Task to complete: Give back every line of the material exactly. Skip the pictures.

Exercise inputs: Begin

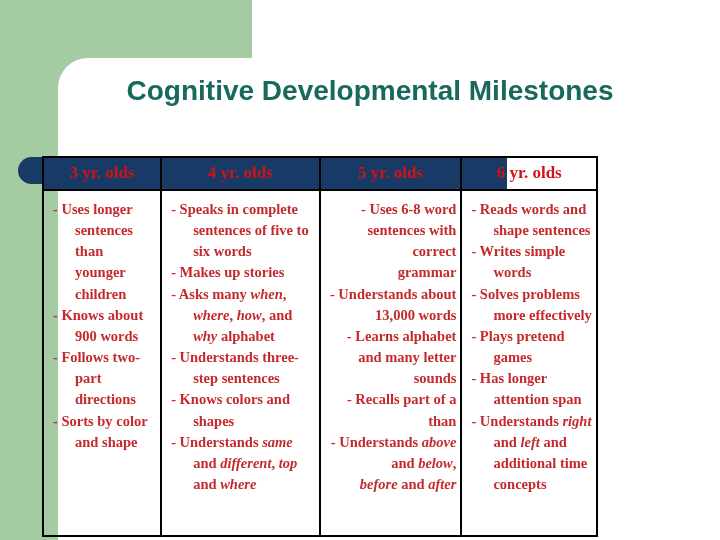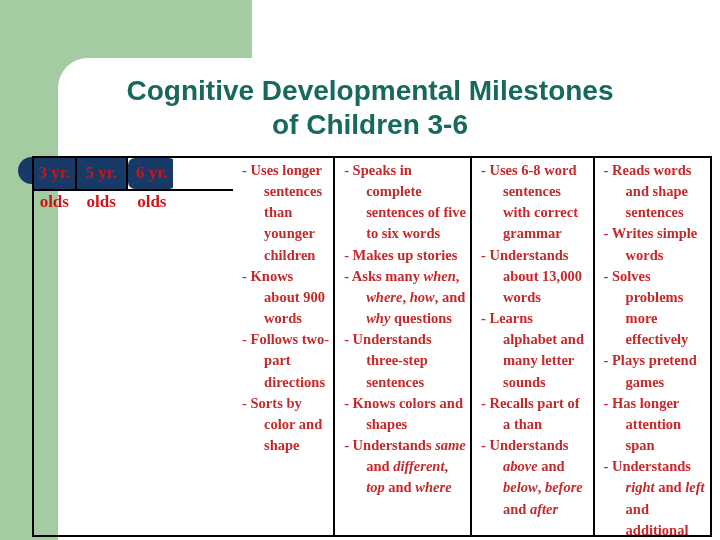"of Children 3-6" div { html: <div>of Children 3-6</div> -> none }
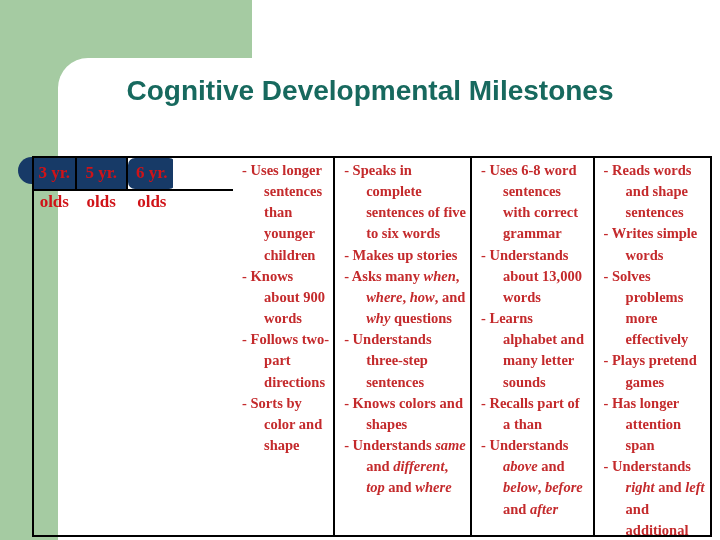"3 yr. olds" .mtable { flex-direction: row -> column; left: 32px -> 42px; width: 680px -> 556px }
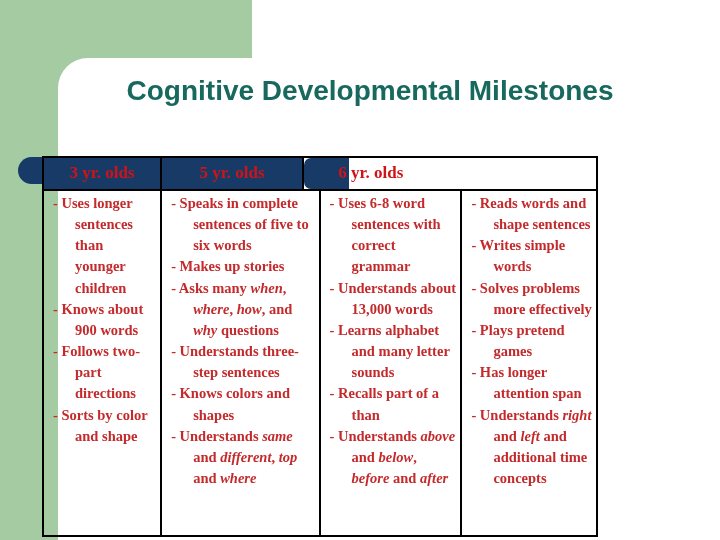"4 yr. olds" div.hcell { html: none -> <div>4 yr. olds</div> }
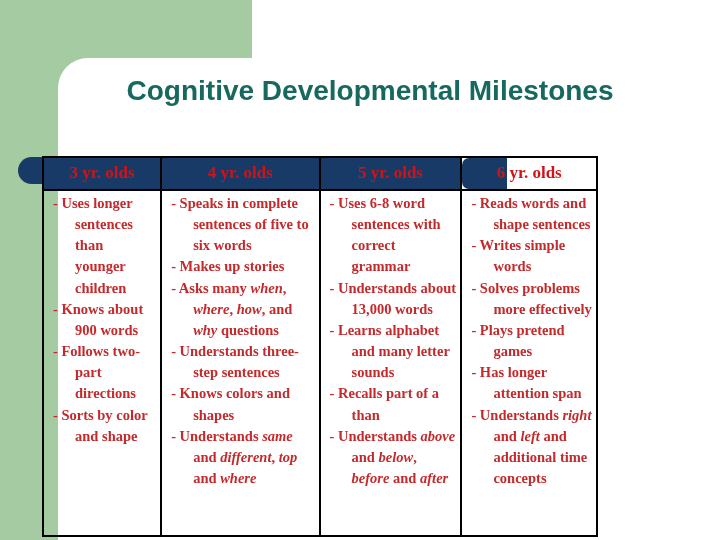"6 yr. olds" .c3 { border-radius: 7px -> none }
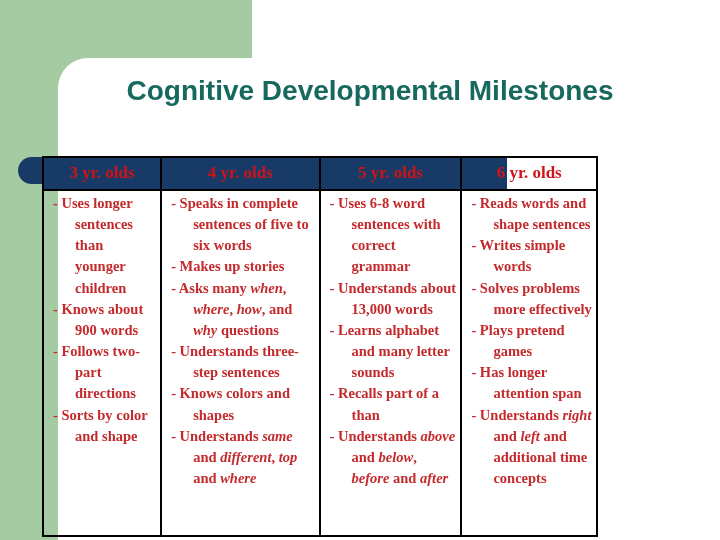"- Uses longer sentences than" .bcell { padding: 2px 4px 2px 4px -> 8px 4px 2px 4px }
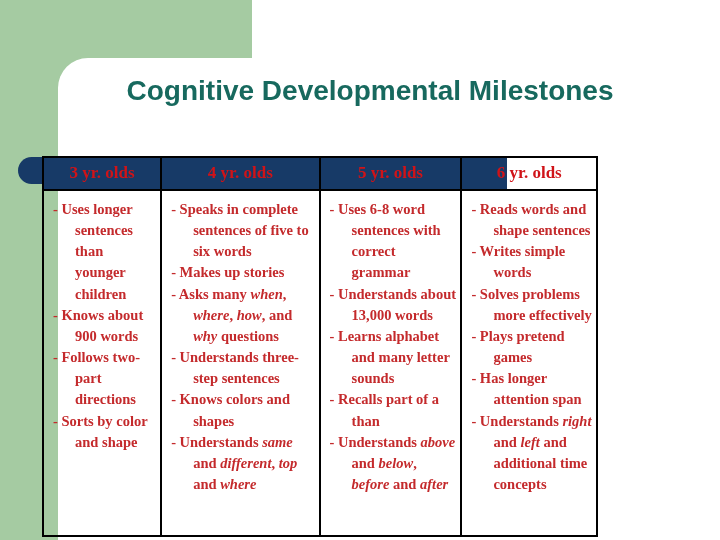"- Uses 6-8 word sentences" .c2 { text-align: none -> right }
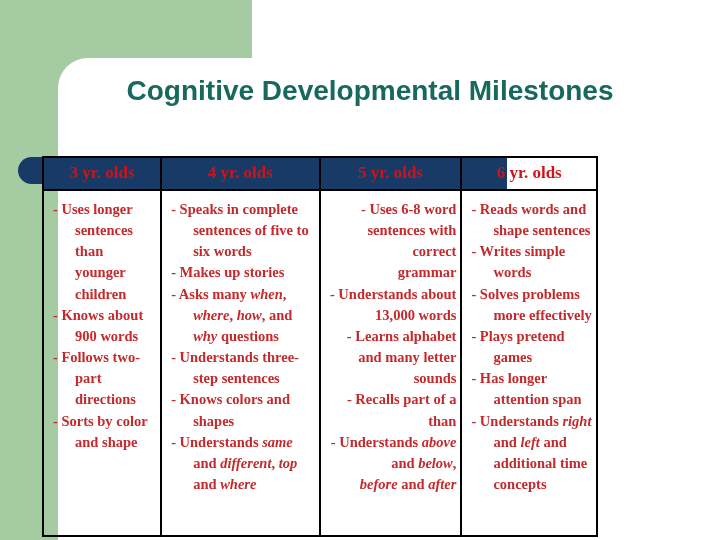"questions" span { text: questions -> alphabet }
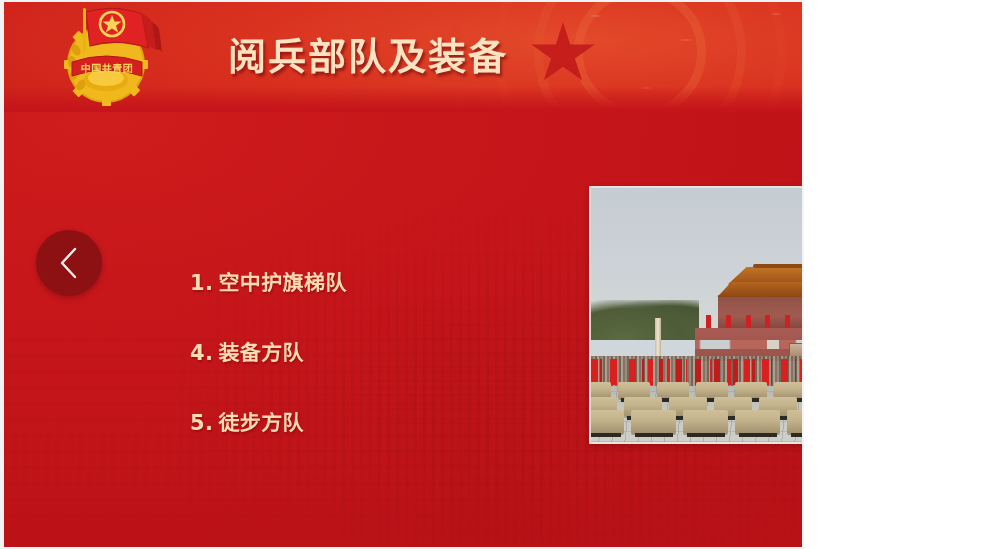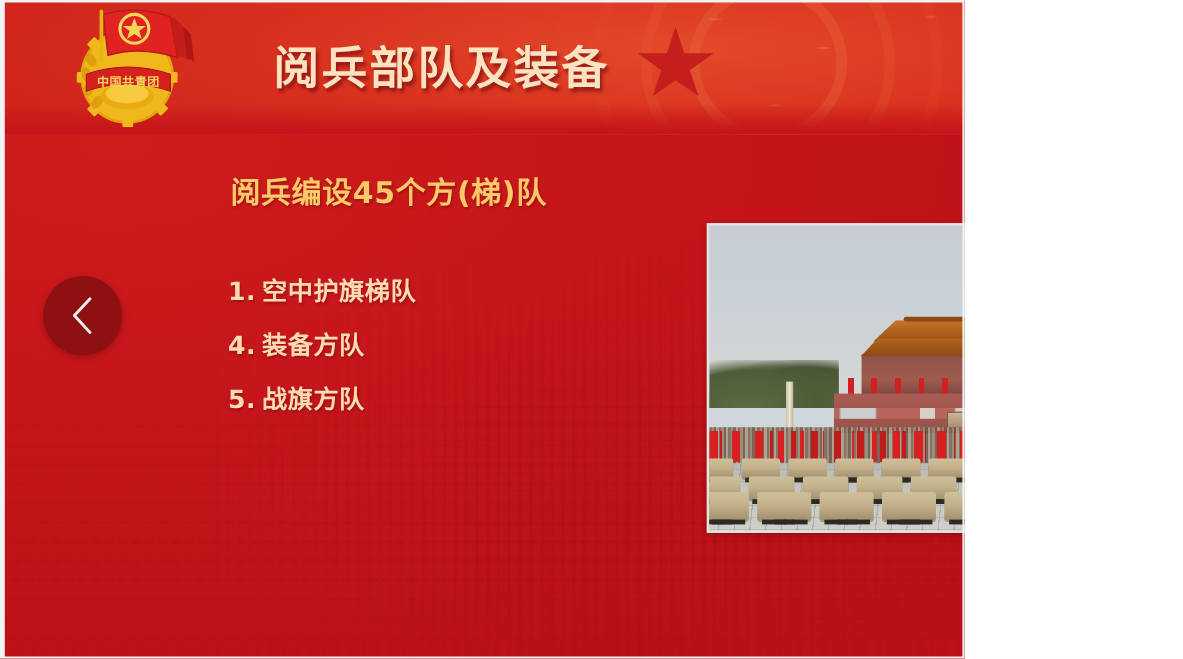"阅兵编设45个方(梯)队" div.subtitle { html: <div>阅兵编设45个方(梯)队</div> -> none }
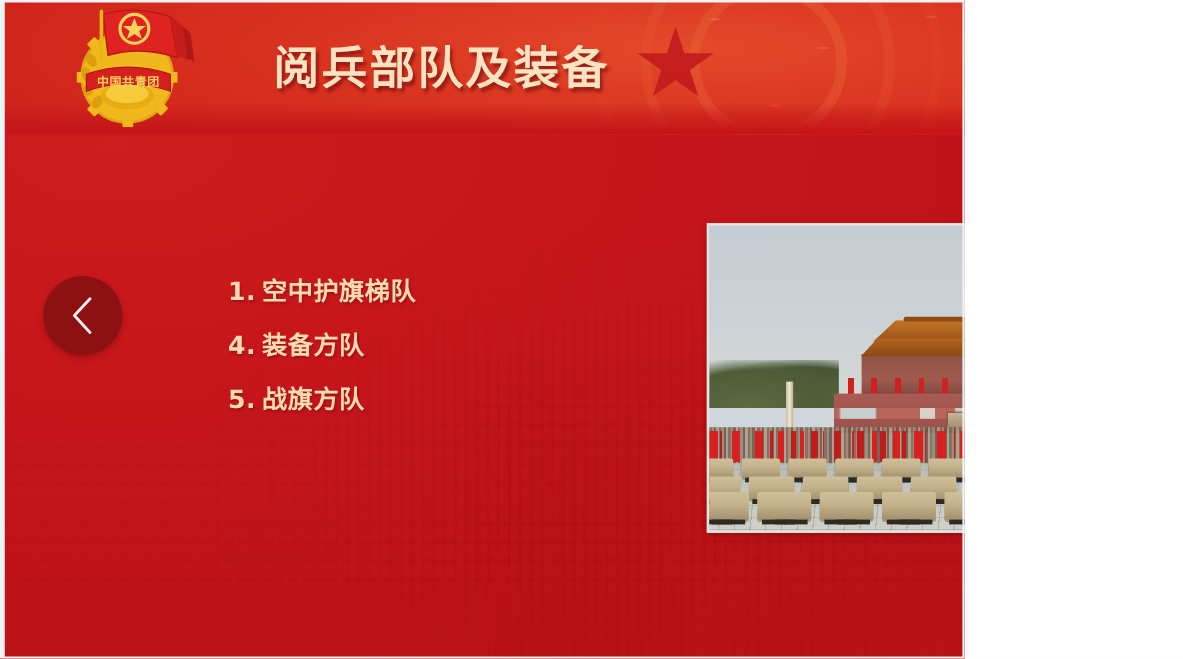"1. 空中护旗梯队" .list li { margin-top: none -> 40px }
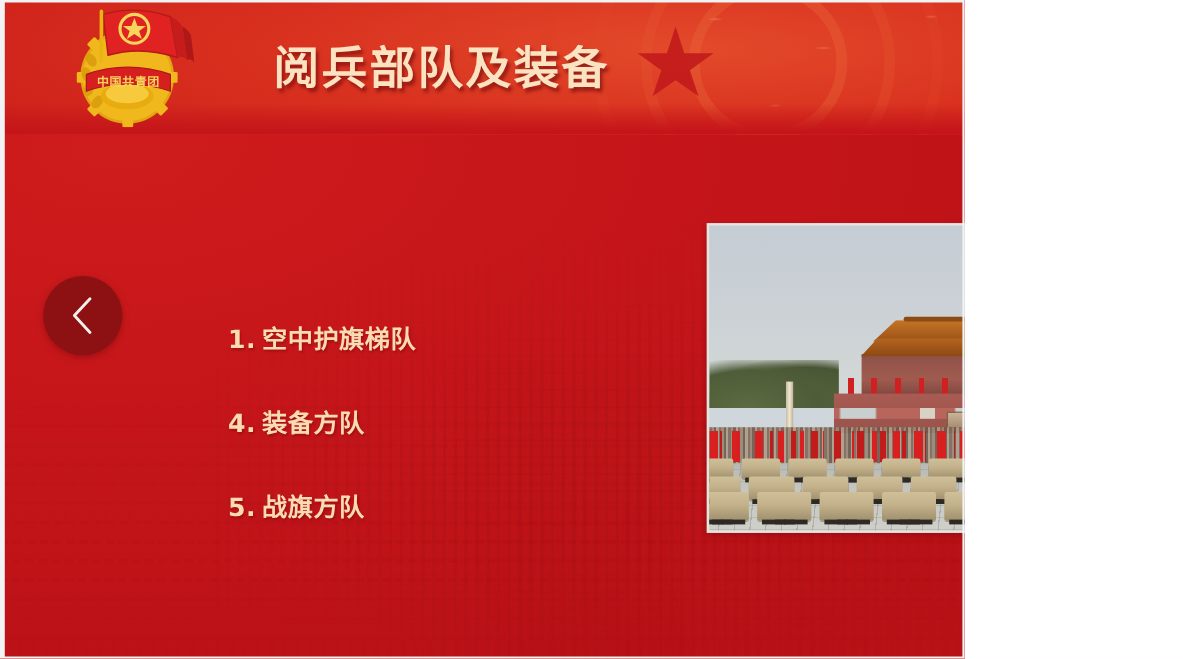"战旗方队" span { text: 战旗 -> 徒步 }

Exercise inputs: End

Response for this exercise:
"of Children 3-6" div { html: <div>of Children 3-6</div> -> none }
"3 yr. olds" .mtable { flex-direction: row -> column; left: 32px -> 42px; width: 680px -> 556px }
"4 yr. olds" div.hcell { html: none -> <div>4 yr. olds</div> }
"6 yr. olds" .c3 { border-radius: 7px -> none }
"- Uses longer sentences than" .bcell { padding: 2px 4px 2px 4px -> 8px 4px 2px 4px }
"- Uses 6-8 word sentences" .c2 { text-align: none -> right }
"questions" span { text: questions -> alphabet }
"阅兵编设45个方(梯)队" div.subtitle { html: <div>阅兵编设45个方(梯)队</div> -> none }
"1. 空中护旗梯队" .list li { margin-top: none -> 40px }
"战旗方队" span { text: 战旗 -> 徒步 }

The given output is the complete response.